Now 25, Pelham got into music a little late than most people. He fell in love with it during an open mic at his college, Rose Bruford. “I did covers, and that was the biggest buzz I’d ever had,” he recalls.
Having performed extensively around London, he was regularly approached by talent scouts from The X Factor and The Voice. But he was never drawn to these competitions.
“For me, it felt like a shortcut. You should be able to put in the hard work yourself, find your sound and voice, and not be accelerated into it before you might be ready,” he explains. “Hard work pays off, and if you do all of it yourself, there’s no reason you’d need a show like that to go where you want to go.”
And it’s worked for him. After years of experimenting with melodies and songwriting (which began with an altered rendition of Twinkle Twinkle Little Star), he released his debut single, What A Time To Be Alive, in 2019. “It felt like a huge weight off my back; I was walking around feeling like a ghost,” says Pelham. “I was playing gigs but didn’t have any music out. I felt like a fake. When it finally came out, I was like, ‘I feel like a real artist now.'”
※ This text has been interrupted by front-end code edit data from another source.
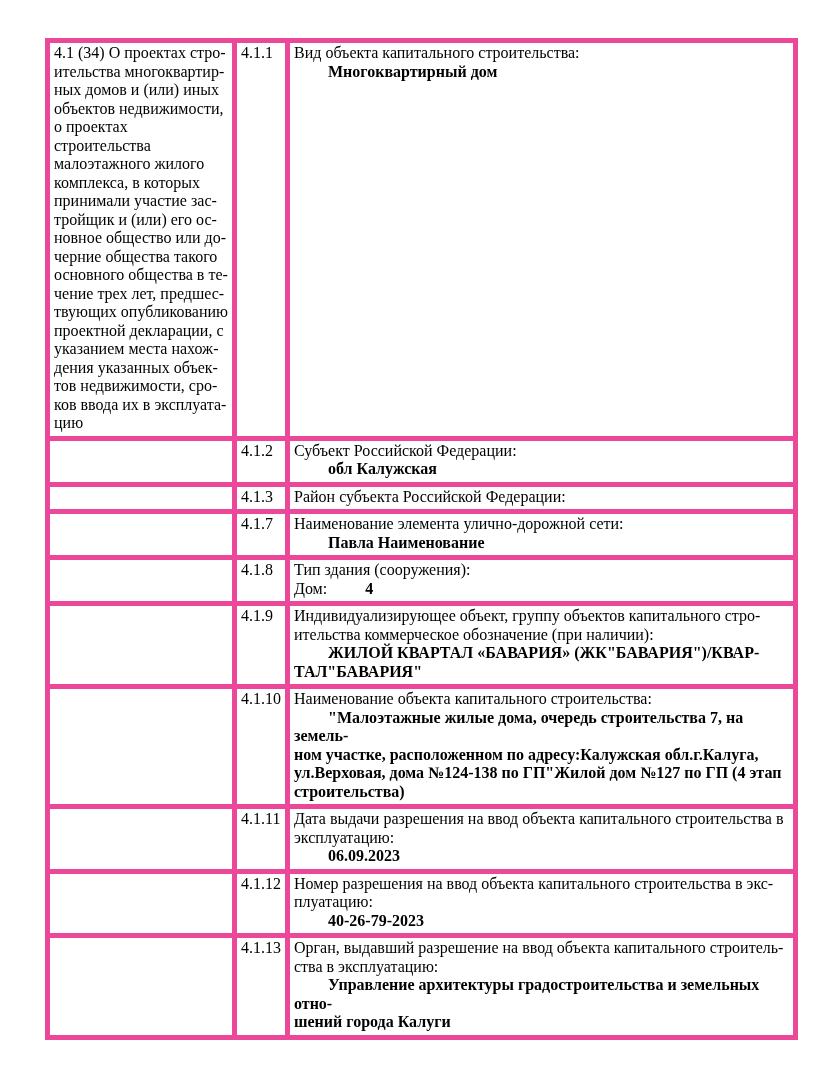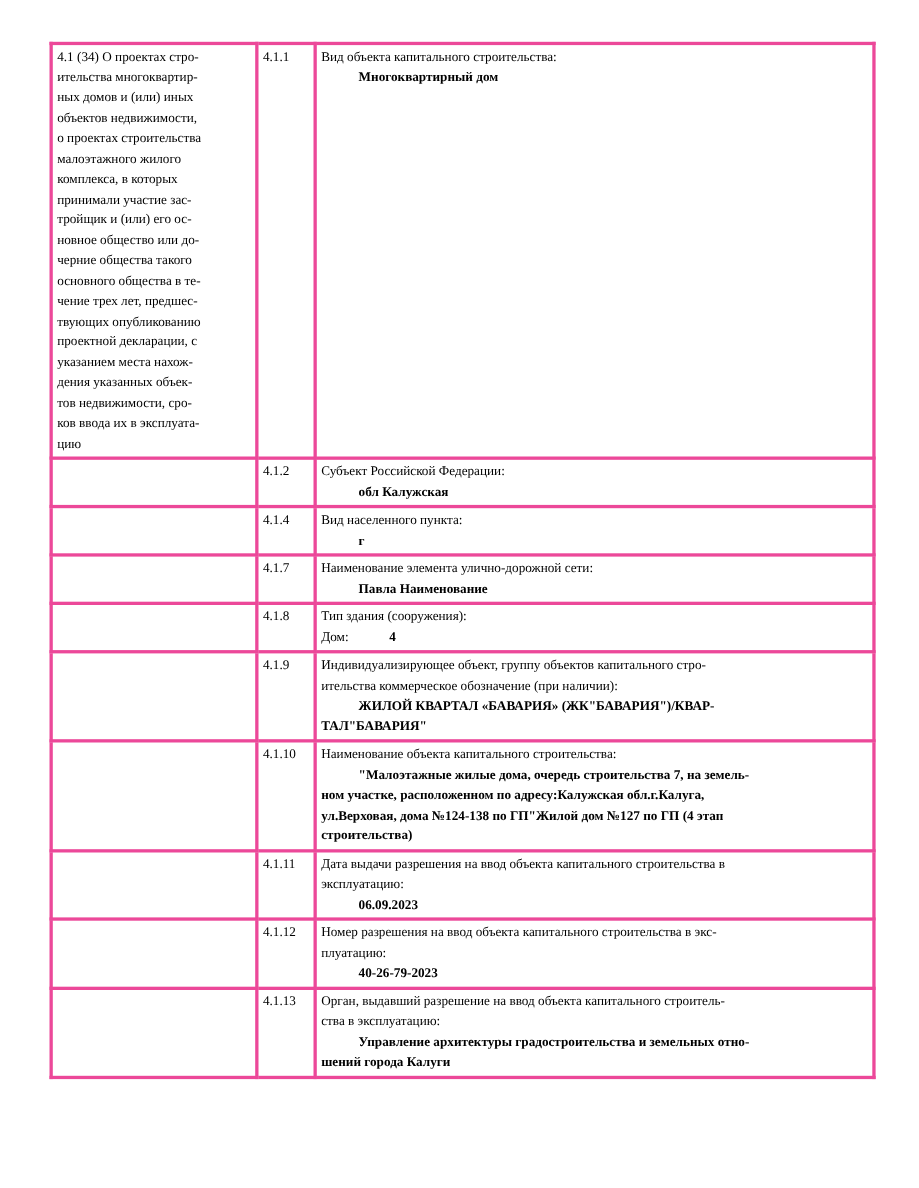"4.1 (34) О проектах стро-" table.decl td { border: 3px solid #ec4899 -> 5px solid #ec4899; font-size: 12px -> 16px }
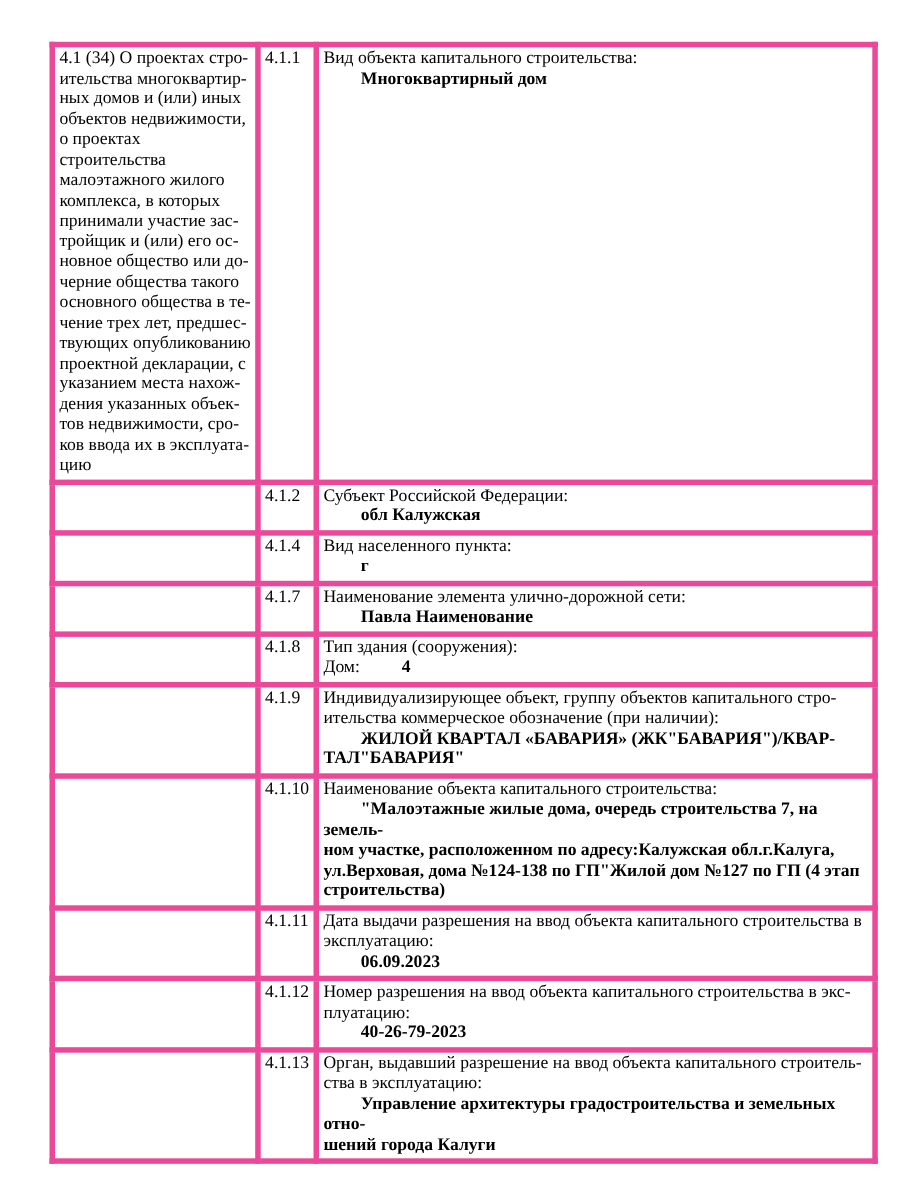"4.1.3" tr { html: none -> <tr> <td></td> <td>4.1.3</td> <td> <div>Район субъекта Российской Федерации:</div> </td> </tr> }
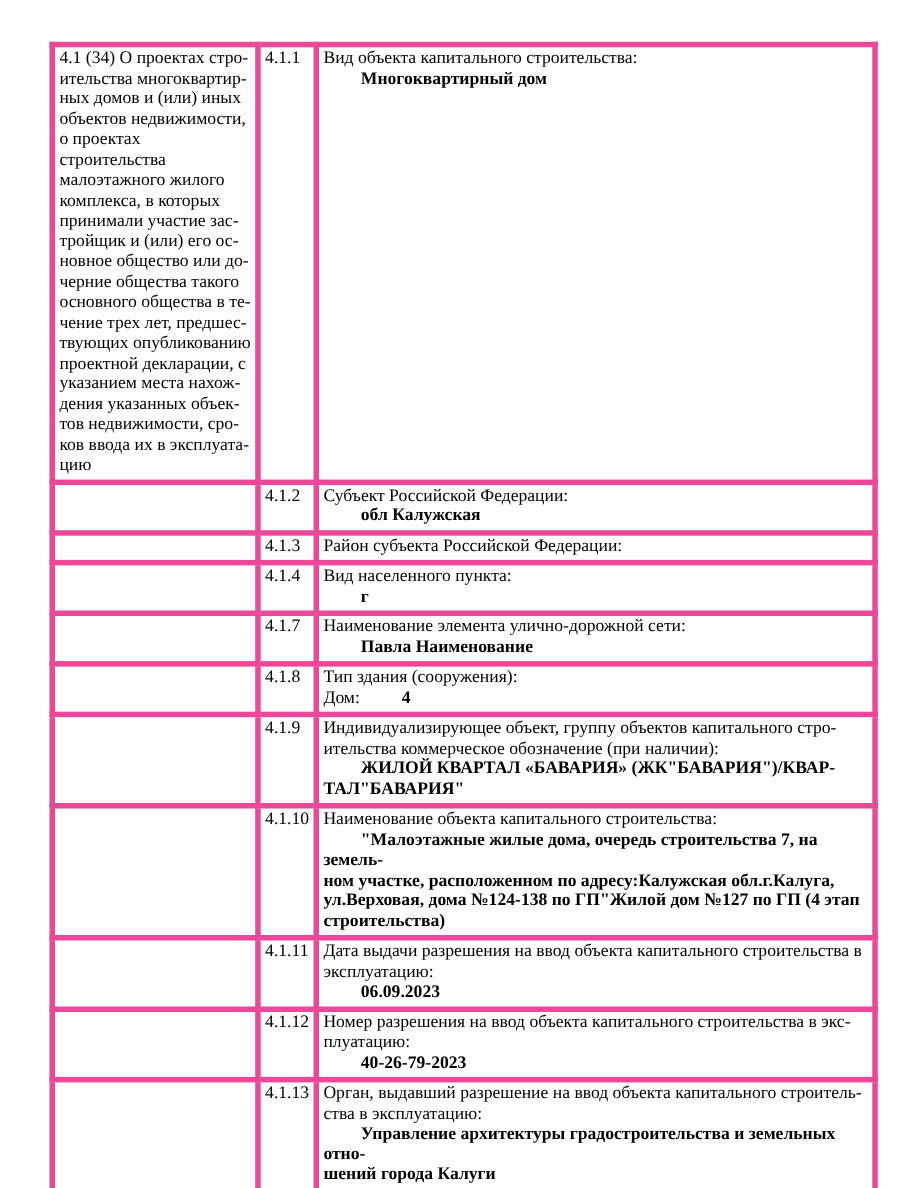"4.1.4" tr { html: <tr> <td></td> <td>4.1.4</td> <td> <div>Вид населенного пункта:</div> <div><span></span><span>г</span></div> </td> </tr> -> none }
Getting a piece of music out is, for him, his greatest achievement: “I was sitting on music for years and years, not knowing what to do, how it should sound, or how to get it out. And finding a sound, sticking to it, releasing it, regardless of the numbers (What A Time To Be Alive has over half a million streams on Spotify), just literally having it out, is the best feeling.”
Pelham is now working on his debut album, due for release next year. Working with producer Rob Jones (“the best producer I’ve ever had”), it has been a quick process. He already recorded the ninth track of the album this week: “I absolutely love it, you learn so much working on an album.”
He believes the music industry has, in a lot of ways, never been better. “You’re not relying on anyone else, and you can make records yourself, whereas 50 years ago, that was way more expensive,” he says. “There are a lot of positives to the industry in 2020. It’s a great time to be alive.”
That’s a refreshing thought in an era where major labels face constant criticism from artists. Pelham feels working independently has never been easier, as long as the artist has the right team behind them: “Finding the right people who believe in you and like what you’re doing is hard. Getting people to invest their time in me has helped me loads.”
Like his older brother, a teacher, Pelham teaches music – sometimes English and Maths – to kids on weekends for extra income. In the near future, he aims to reach more people with his music, and “maybe not teach as much”.
“I want to get into doing more myself, in terms of the actual records,” he says. His producer Jones “plays it all himself”: the drums, the trumpets, the saxophone. “I really want to do that. I want to be able to make something alone in my bedroom,” adds Pelham. “And I want to play to the biggest in the world. The sky’s the limit for me.”